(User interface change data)
————————

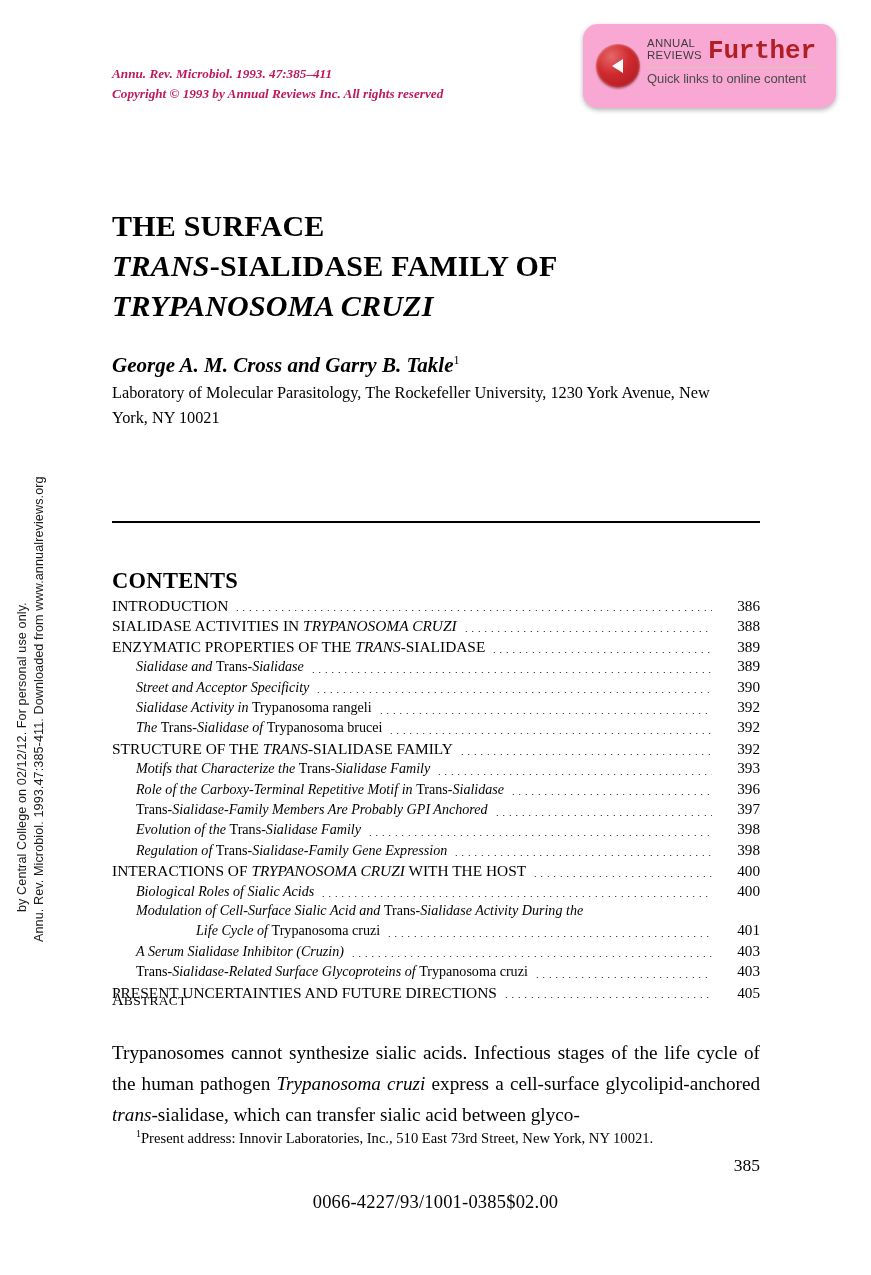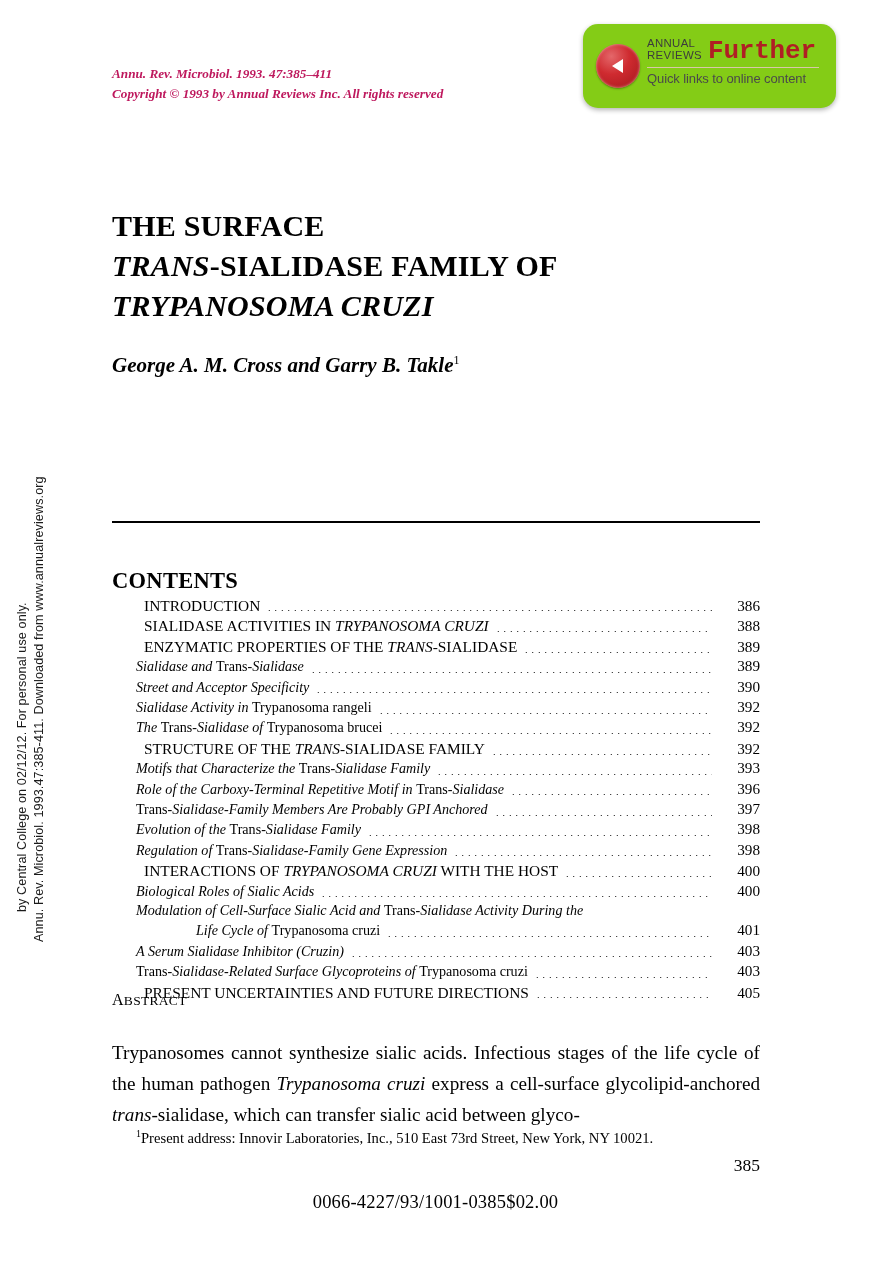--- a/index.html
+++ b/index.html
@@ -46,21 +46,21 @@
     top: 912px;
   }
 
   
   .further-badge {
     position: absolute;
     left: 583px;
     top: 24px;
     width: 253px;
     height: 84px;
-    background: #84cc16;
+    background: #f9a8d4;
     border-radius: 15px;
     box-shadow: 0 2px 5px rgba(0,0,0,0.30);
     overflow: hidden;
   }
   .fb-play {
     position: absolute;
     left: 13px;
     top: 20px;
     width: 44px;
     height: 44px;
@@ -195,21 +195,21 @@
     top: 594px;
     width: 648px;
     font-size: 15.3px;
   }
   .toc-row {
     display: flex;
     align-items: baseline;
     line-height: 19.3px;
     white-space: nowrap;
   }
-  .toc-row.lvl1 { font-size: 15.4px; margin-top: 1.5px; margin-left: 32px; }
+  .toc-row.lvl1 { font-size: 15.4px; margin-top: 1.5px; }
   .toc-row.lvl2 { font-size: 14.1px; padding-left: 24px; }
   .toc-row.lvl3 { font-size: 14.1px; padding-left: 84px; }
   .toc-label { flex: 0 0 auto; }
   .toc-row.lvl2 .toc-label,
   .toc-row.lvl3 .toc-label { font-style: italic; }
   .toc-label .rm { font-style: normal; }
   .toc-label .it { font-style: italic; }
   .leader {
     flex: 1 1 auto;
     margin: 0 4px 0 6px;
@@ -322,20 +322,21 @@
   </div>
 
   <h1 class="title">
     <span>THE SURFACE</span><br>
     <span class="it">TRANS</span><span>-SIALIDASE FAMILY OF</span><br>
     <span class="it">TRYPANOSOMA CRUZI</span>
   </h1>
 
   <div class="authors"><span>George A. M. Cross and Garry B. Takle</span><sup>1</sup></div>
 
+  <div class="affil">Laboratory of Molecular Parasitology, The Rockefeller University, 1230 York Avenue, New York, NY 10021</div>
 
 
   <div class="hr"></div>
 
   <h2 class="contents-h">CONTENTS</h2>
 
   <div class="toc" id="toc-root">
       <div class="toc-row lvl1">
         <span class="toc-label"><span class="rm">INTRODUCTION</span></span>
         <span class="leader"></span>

————————

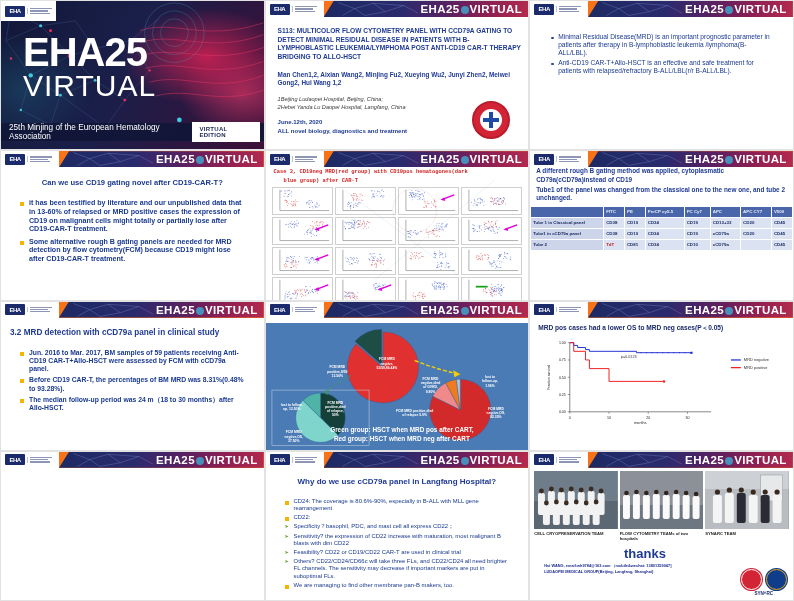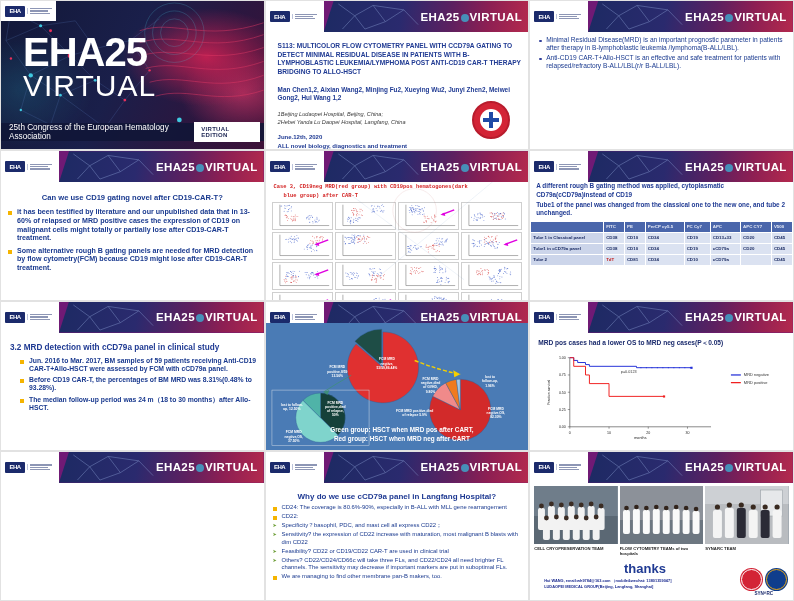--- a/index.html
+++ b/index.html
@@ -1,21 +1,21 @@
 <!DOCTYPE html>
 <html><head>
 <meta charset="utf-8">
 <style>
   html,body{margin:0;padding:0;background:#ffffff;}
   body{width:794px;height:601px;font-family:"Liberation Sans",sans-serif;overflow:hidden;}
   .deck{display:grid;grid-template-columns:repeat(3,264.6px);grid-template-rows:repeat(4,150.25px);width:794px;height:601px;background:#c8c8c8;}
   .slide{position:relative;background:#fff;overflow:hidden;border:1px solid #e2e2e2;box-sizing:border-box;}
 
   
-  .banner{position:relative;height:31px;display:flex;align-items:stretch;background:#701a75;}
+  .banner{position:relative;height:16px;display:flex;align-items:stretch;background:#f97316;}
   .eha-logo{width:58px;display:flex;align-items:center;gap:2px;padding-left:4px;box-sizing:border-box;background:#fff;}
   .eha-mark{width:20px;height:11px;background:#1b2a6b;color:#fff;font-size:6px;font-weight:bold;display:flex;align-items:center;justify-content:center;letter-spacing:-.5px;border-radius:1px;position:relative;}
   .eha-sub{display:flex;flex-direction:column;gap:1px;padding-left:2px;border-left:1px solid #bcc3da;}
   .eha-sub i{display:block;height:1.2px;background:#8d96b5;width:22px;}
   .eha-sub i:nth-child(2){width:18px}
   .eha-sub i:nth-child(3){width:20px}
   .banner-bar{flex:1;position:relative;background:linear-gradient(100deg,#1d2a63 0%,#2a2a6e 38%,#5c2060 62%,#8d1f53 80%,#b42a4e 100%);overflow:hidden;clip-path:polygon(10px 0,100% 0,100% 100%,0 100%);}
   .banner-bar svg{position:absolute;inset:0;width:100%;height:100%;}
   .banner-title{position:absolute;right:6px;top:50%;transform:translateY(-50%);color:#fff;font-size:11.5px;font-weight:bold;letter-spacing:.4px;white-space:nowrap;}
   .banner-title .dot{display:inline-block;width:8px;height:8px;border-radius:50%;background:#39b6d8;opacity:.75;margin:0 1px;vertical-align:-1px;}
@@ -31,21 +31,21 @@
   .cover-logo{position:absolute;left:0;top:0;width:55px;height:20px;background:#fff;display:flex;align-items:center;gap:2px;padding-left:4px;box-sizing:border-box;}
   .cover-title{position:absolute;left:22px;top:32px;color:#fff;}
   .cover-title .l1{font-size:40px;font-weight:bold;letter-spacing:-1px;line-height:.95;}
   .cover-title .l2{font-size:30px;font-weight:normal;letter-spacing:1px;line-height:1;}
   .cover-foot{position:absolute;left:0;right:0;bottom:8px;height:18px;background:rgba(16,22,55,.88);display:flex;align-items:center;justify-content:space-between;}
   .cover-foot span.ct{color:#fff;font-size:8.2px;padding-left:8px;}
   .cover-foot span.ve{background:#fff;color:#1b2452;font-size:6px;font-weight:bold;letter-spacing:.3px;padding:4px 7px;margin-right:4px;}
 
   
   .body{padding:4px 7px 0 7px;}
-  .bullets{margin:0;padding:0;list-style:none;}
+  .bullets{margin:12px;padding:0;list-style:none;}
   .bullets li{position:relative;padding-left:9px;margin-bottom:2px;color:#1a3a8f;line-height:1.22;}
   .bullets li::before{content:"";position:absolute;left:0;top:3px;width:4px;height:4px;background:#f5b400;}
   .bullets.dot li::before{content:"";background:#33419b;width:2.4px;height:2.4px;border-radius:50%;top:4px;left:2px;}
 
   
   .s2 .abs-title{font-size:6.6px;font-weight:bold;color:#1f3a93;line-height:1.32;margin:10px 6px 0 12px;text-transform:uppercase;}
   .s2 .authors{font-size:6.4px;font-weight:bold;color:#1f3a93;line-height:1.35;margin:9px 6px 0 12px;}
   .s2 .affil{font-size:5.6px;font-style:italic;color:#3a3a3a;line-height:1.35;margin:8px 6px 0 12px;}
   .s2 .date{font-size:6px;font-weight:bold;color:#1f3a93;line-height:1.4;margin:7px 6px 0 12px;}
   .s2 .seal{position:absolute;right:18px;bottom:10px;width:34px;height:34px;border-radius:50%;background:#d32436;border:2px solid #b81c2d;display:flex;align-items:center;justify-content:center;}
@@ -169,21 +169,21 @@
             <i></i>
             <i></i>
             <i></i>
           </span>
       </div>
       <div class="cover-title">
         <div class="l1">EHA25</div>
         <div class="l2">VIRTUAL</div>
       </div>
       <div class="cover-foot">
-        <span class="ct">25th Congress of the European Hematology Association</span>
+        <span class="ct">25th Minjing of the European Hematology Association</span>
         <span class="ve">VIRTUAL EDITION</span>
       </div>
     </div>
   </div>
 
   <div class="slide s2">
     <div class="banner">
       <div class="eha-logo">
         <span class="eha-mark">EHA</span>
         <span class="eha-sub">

————————

WHAT THE TASK ASKS: Take each line above that contains "Association" and copy it out.

RESPONSE:
-        <span class="ct">25th Congress of the European Hematology Association</span>
+        <span class="ct">25th Minjing of the European Hematology Association</span>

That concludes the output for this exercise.